Questo blog, di cui non conosco i finanziatori (mi piacerebbe che vengano pubblicati – grazie) è ricco di ragionamenti e commenti che come minimo si possono definire bizzarri.
@Marco
Mi scusi, mi spieghi bene: un mondo in cui non è necessario alcun lavoro manuale è un mondo che non le piace?
@Marco Tizzi
Certo che mi piace, soprattutto se ogni fine mese mi viene accreditato un bel bonifico sul c/c, magari dello stesso importo di quelli che vengono corrisposti periodicamente ai “professori” di questo governo privo di mandato popolare. Se poi il bonifico mi viene corrisposto su un c/c lussemburghese o di qualche paradiso fiscale, sarebbe anche meglio.

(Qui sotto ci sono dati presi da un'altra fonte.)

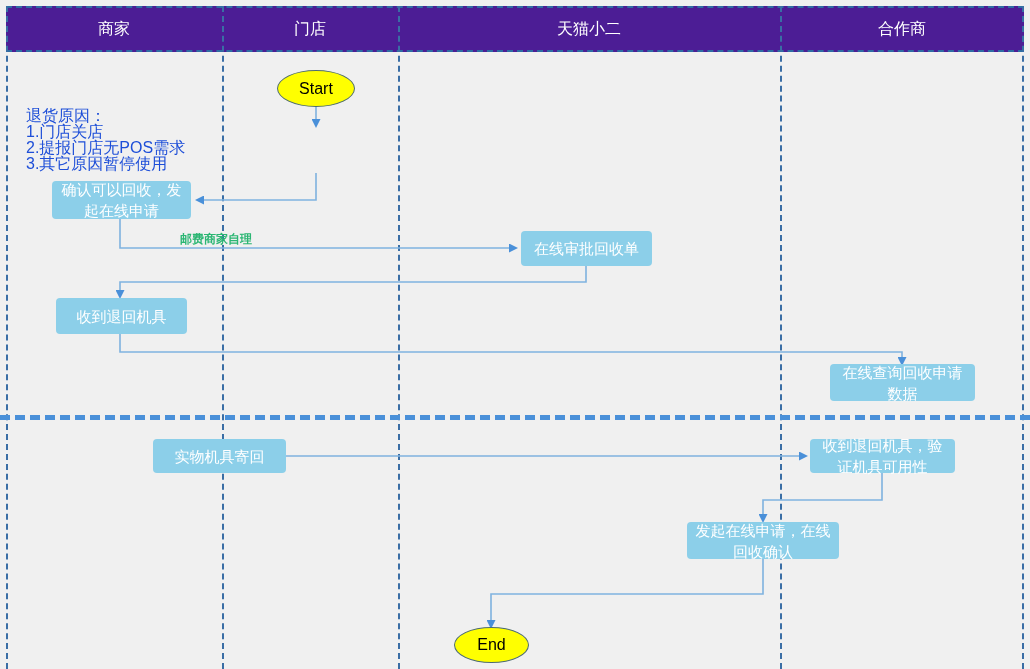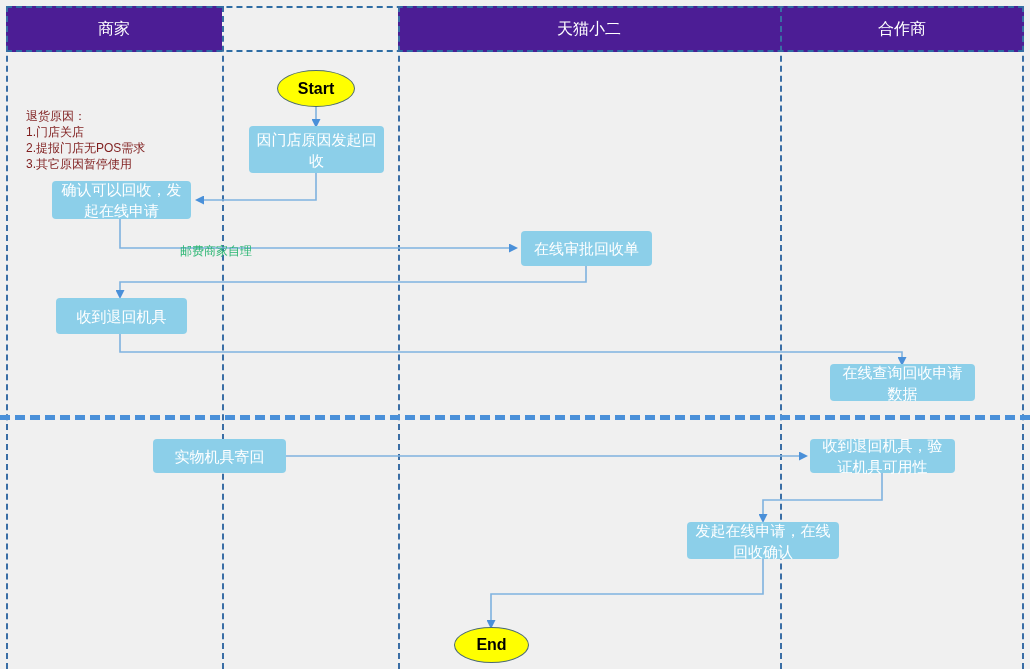--- a/index.html
+++ b/index.html
@@ -115,6 +115,9 @@
   <div class="lane-header" style="left:6px; width:216px;">
     <span>商家</span>
   </div>
+  <div class="lane-header" style="left:222px; width:176px;">
+    <span>门店</span>
+  </div>
   <div class="lane-header" style="left:398px; width:382px;">
     <span>天猫小二</span>
   </div>

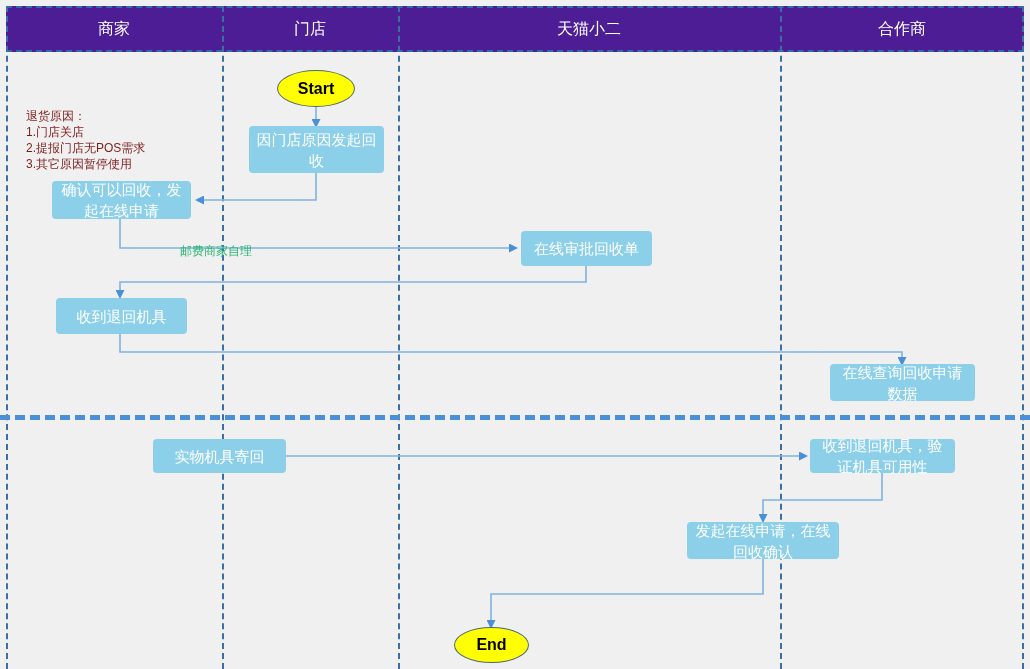--- a/index.html
+++ b/index.html
@@ -77,7 +77,7 @@
     border-radius: 50%;
     color: #000000;
     font-size: 16px;
-    font-weight: bold;
+    font-weight: normal;
     display: flex;
     align-items: center;
     justify-content: center;

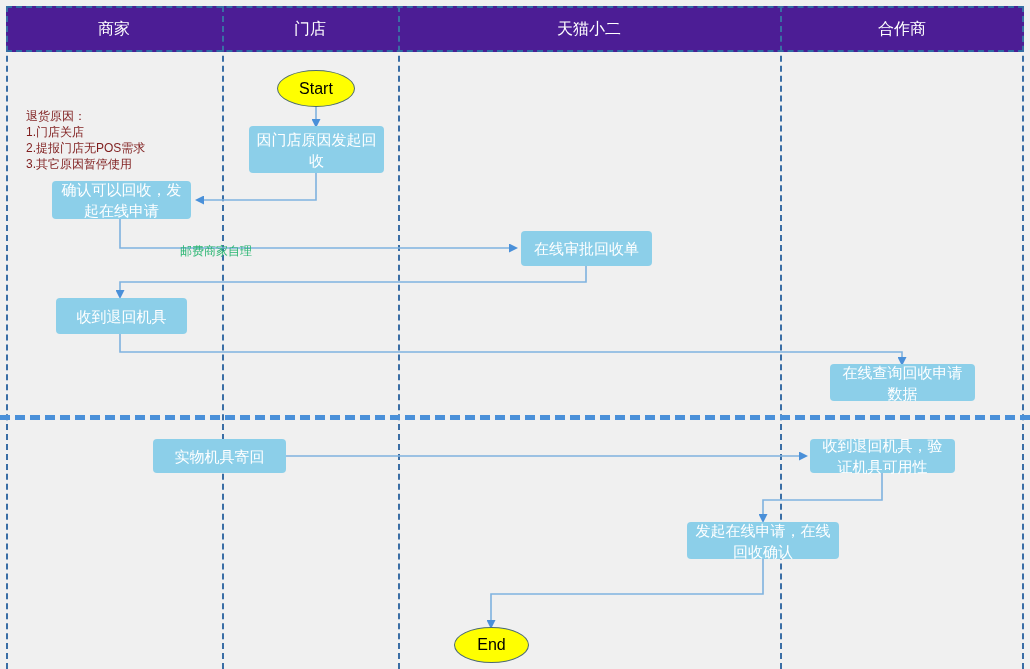--- a/index.html
+++ b/index.html
@@ -95,8 +95,8 @@
   
   .note {
     position: absolute;
-    color: #7f1d1d;
-    font-size: 12px;
+    color: #1d4ed8;
+    font-size: 16px;
     line-height: 16px;
     white-space: pre-line;
   }

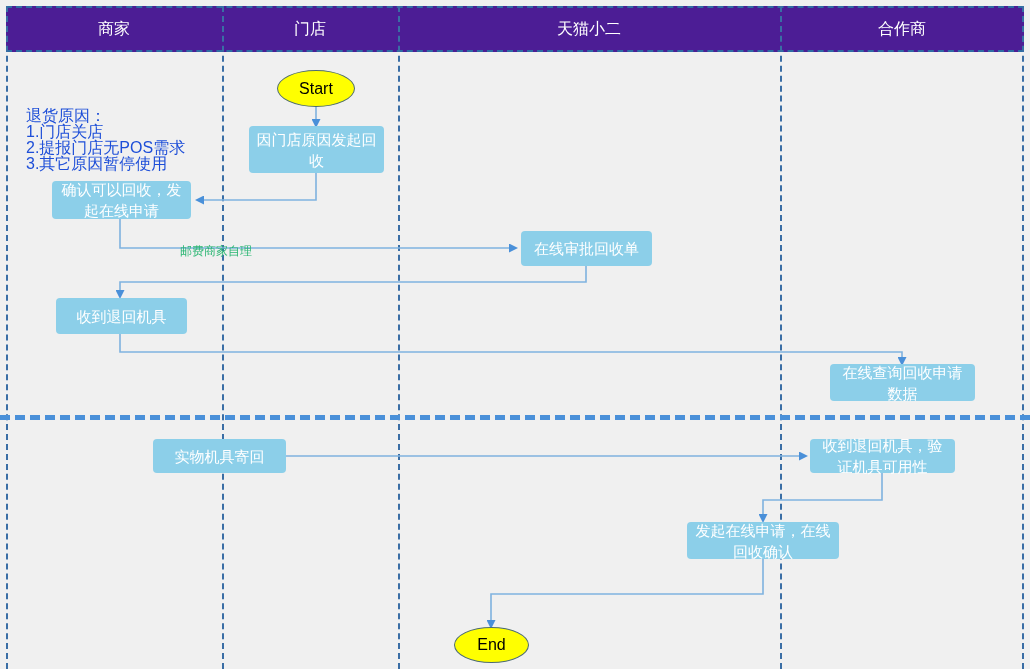--- a/index.html
+++ b/index.html
@@ -171,9 +171,6 @@
     <span>Start</span>
   </div>
 
-  <div class="node" style="left:249px; top:126px; width:135px; height:47px;">
-    <span>因门店原因发起回收</span>
-  </div>
 
   <div class="node" style="left:52px; top:181px; width:139px; height:38px;">
     <span>确认可以回收，发起在线申请</span>

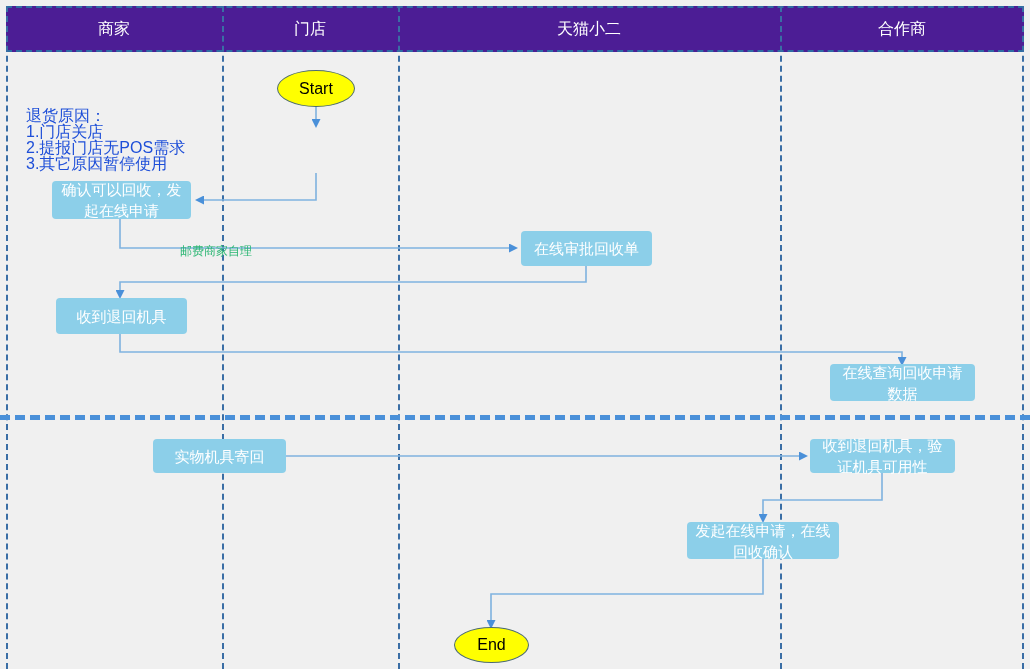--- a/index.html
+++ b/index.html
@@ -165,7 +165,7 @@
 2.提报门店无POS需求
 3.其它原因暂停使用</div>
 
-  <div class="edge-label" style="left:180px; top:243px;">邮费商家自理</div>
+  <div class="edge-label" style="left:180px; top:231px;font-weight:bold;">邮费商家自理</div>
 
   <div class="terminator" style="left:277px; top:70px; width:78px; height:37px;">
     <span>Start</span>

A distanza di un anno..Forbes,Proposta IBL, Pasticcere Invisibile,Tecnici,Deregulation..BYE! BYE!. I taxisti hanno vinto e spazzato via le false liberalizzazioni. Una grande vittoria per tutti.
ma che bel ragionamento…visto che tanto si toccheranno anche i grandi perche’ non cominciare dai piccoli?ma chi e’ questo giornalista?
e comunque in citta poco turistiche come torino,cuneo,asti, dove gli unici clienti sono forniti dalla popolazione autoctona al 99%, raddoppiare le licenze equivarrebbe a espropriarle e regalarle .
se volete fare un servizio sensato intervenite a livello locale,dove serve,non con l’idrante a casaccio.